Comment l’éducation des adultes a sauvé des filles du suicide

De gauche à droite :

Wanga Weluzani Chakanika
Université de Chalimbana
Zambie

Nelson Sakala
Ministère des Chefs et Affaires coutumières
Zambie

De gauche à droite :

Davies Phiri
Université de Zambie
Zambie

Phyllis I. Sumbwa
Université de Zambie
Zambie


Résumé
En Zambie, la pratique du mariage des enfants s’est répandue comme une pandémie qui perpétue le cycle de la pauvreté. Cet article décrit comment le chef Madzimawe emploie l’éducation des adultes pour réduire cette pratique dans sa chefferie. Il démontre comment ces principes andragogiques ont contribué à réintégrer à différents niveaux d’enseignement des élèves libérés de la pratique du mariage des enfants.


Le chef Madzimawe du groupe ethnique des Ngonis recourt à l’éducation des adultes pour éradiquer le mariage des enfants dans sa chefferie du district de Chipata situé en Zambie, dans la province Orientale. Pourquoi a-t-il pris cette décision ? Pourquoi s’est-il tourné vers l’éducation des adultes pour atteindre son objectif ? D’autres chefs coutumiers  peuvent-ils suivre son exemple ? Nous nous pencherons en profondeur sur chacune de ces questions, mais il est toutefois essentiel de présenter d’abord le problème du mariage des enfants  qui s’aggrave en Zambie.


Figure 1 : Son Altesse royale le chef Madzimawe (au centre) en compagnie d’Indunas (conseillers) et de guerriers ngonis

On estime que 76,6 pour cent de la population rurale en Zambie sont pauvres (ministère de la Planification et du Développement nationaux 2017). Le mariage des enfants en est une des raisons. Son Altesse royale le chef Madzimawe est mue par un désir de mettre en cause les inégalités de ce type. Il s’explique : « …j’ai décidé d’en faire mon combat personnel suite à plusieurs tentatives de mobiliser la chefferie en faveur de la lutte contre la pauvreté. Nous nous sommes aperçus que l’augmentation du nombre des mariages d’enfants n’apportait aucune valeur ajoutée à la société et que ces unions créaient tout simplement davantage de problèmes… Il a été constaté qu’elles faisaient partie des choses qui nous empêchent de nous battre pour nous sortir de la pauvreté… Par conséquent, il fallait commencer par mettre en place des programmes pour combattre ces perversions. »
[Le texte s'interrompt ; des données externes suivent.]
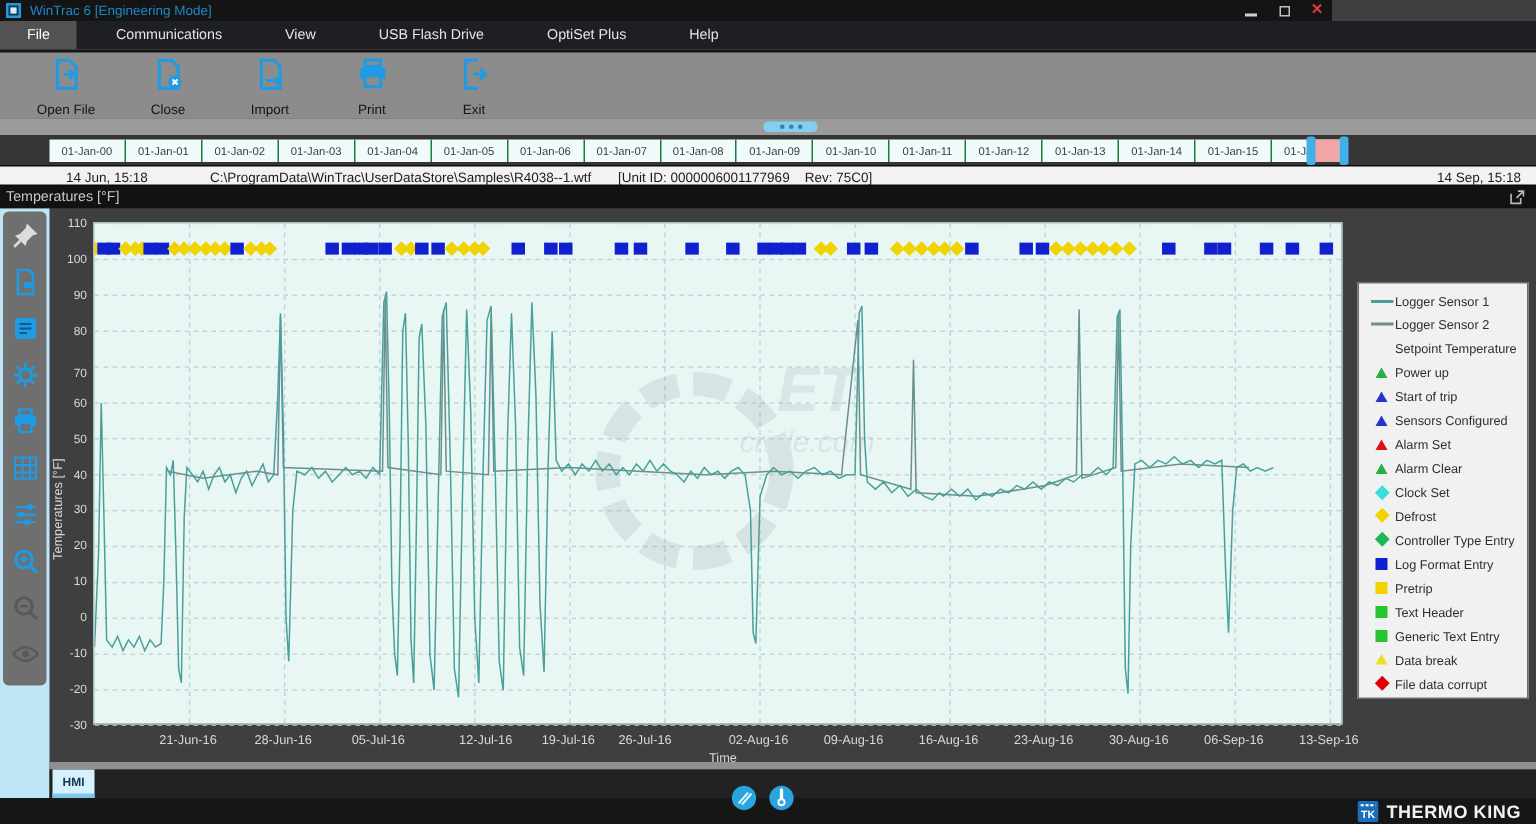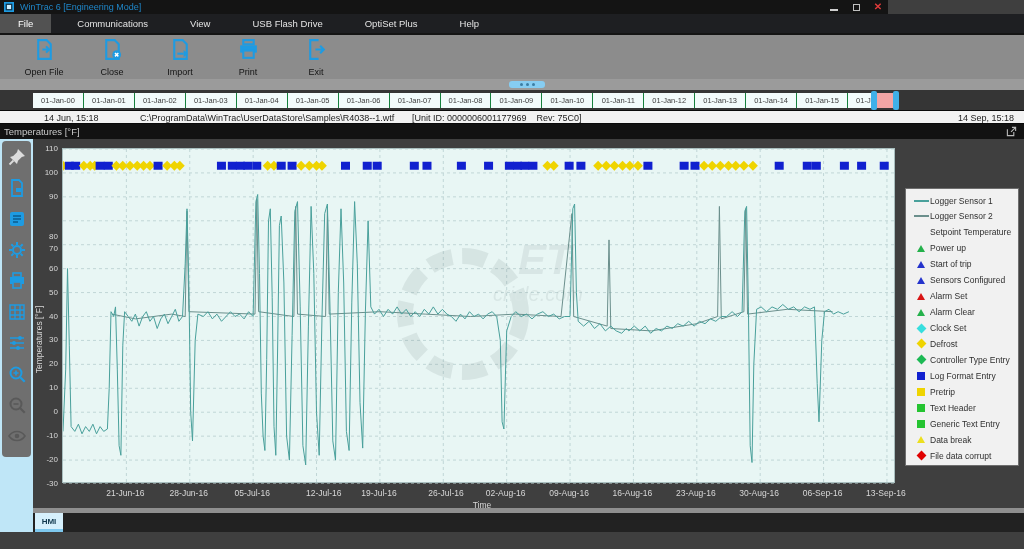"80" span.ytick { margin-top: 16px -> none }
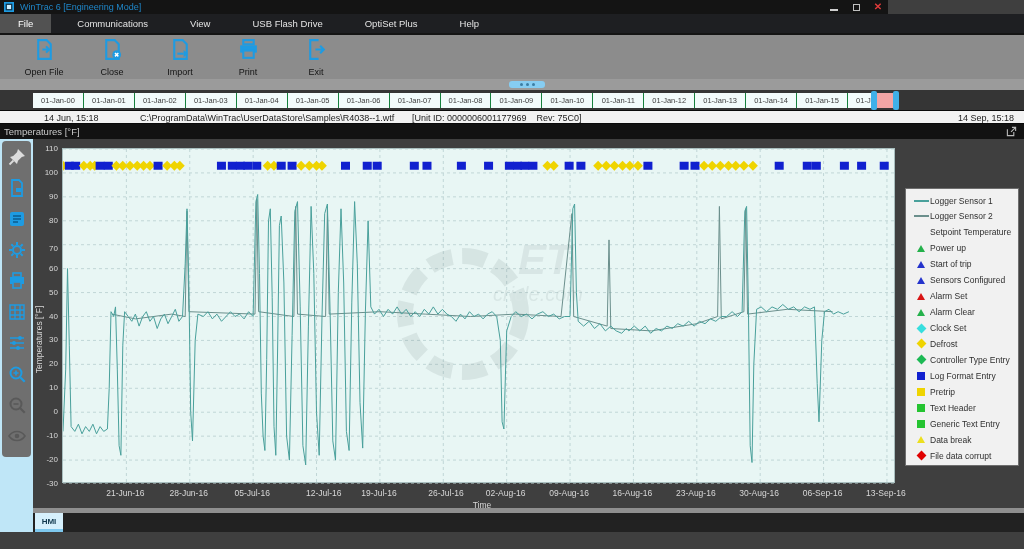"26-Jul-16" span.xtick { left: 420px -> 404px }
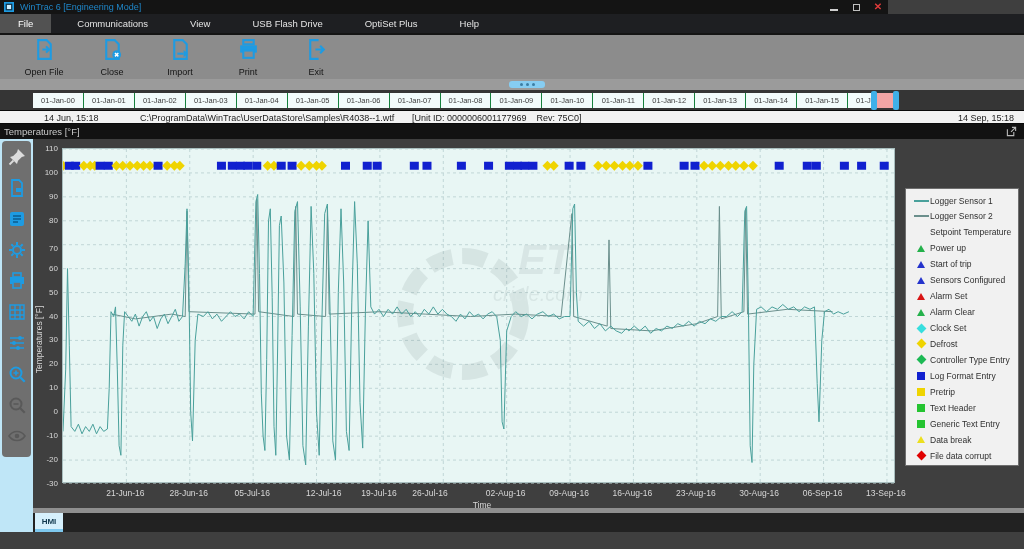"THERMO KING" div.statusbar { html: none -> <div> <div> <svg> <circle></circle> <path></path> </svg> <svg> <circle></circle> <path></path> <circle></circle> <circle></circle> </svg> </div> <div> <svg> <rect></rect> <path></path> <text>TK</text> </svg> <span>THERMO KING</span> </div> </div> }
Le chef et l’éducation des adultes

La loi sur l’enregistrement et le développement des villages (Registration and Development of Villages Act 1971) charge les chefs d’« encourager des projets susceptibles d’améliorer le niveau de vie des gens ; d’encourager le développement éducatif et la croissance économique, et d’aider à améliorer tous les équipements nécessaires au maintien de la santé et de l’hygiène publique dans les villages. » « En tant que chef, je suis une figure respectée de tous dans la chefferie. Par conséquent, j’ai une dette envers les personnes qui me respectent, et la seule façon pour moi de m’en acquitter consiste à m’employer pour le bien de mes sujets. L’une des questions à aborder est la défense de ce que j’appellerais mener une existence positive pour s’éloigner des difficultés sociales,  pour provoquer le changement et aider mon peuple à sortir du piège de la pauvreté… », pense le chef Madzimawe.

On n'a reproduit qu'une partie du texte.